===== Entries provided
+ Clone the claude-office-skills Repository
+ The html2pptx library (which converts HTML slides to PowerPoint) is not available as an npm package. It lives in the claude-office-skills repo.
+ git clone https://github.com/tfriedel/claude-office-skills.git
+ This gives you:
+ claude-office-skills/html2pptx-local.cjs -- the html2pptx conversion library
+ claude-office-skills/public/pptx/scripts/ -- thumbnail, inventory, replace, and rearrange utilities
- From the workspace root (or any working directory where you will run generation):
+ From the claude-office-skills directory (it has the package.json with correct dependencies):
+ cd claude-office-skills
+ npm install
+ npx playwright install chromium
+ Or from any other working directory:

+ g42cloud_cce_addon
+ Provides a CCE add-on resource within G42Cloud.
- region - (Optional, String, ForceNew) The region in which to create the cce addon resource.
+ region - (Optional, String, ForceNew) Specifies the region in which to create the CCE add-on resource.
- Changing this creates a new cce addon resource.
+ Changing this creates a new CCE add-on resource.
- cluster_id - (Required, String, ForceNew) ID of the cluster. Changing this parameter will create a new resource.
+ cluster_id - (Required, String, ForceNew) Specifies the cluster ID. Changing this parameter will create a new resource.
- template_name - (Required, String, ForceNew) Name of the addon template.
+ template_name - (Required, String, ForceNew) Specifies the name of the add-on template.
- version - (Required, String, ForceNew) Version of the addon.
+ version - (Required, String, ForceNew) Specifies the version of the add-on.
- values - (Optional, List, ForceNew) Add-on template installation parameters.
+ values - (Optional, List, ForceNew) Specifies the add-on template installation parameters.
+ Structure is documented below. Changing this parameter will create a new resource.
==========
◆ **Task instructions**: Your job is to transcribe the listing exactly, line for line.

◆ **Solution to this exercise**:
+ Clone the claude-office-skills Repository
+ The html2pptx library (which converts HTML slides to PowerPoint) is not available as an npm package. It lives in the claude-office-skills repo.
+ git clone https://github.com/tfriedel/claude-office-skills.git
+ This gives you:
+ claude-office-skills/html2pptx-local.cjs -- the html2pptx conversion library
+ claude-office-skills/public/pptx/scripts/ -- thumbnail, inventory, replace, and rearrange utilities
- From the workspace root (or any working directory where you will run generation):
+ From the claude-office-skills directory (it has the package.json with correct dependencies):
+ cd claude-office-skills
+ npm install
+ npx playwright install chromium
+ Or from any other working directory:

+ g42cloud_cce_addon
+ Provides a CCE add-on resource within G42Cloud.
- region - (Optional, String, ForceNew) The region in which to create the cce addon resource.
+ region - (Optional, String, ForceNew) Specifies the region in which to create the CCE add-on resource.
- Changing this creates a new cce addon resource.
+ Changing this creates a new CCE add-on resource.
- cluster_id - (Required, String, ForceNew) ID of the cluster. Changing this parameter will create a new resource.
+ cluster_id - (Required, String, ForceNew) Specifies the cluster ID. Changing this parameter will create a new resource.
- template_name - (Required, String, ForceNew) Name of the addon template.
+ template_name - (Required, String, ForceNew) Specifies the name of the add-on template.
- version - (Required, String, ForceNew) Version of the addon.
+ version - (Required, String, ForceNew) Specifies the version of the add-on.
- values - (Optional, List, ForceNew) Add-on template installation parameters.
+ values - (Optional, List, ForceNew) Specifies the add-on template installation parameters.
+ Structure is documented below. Changing this parameter will create a new resource.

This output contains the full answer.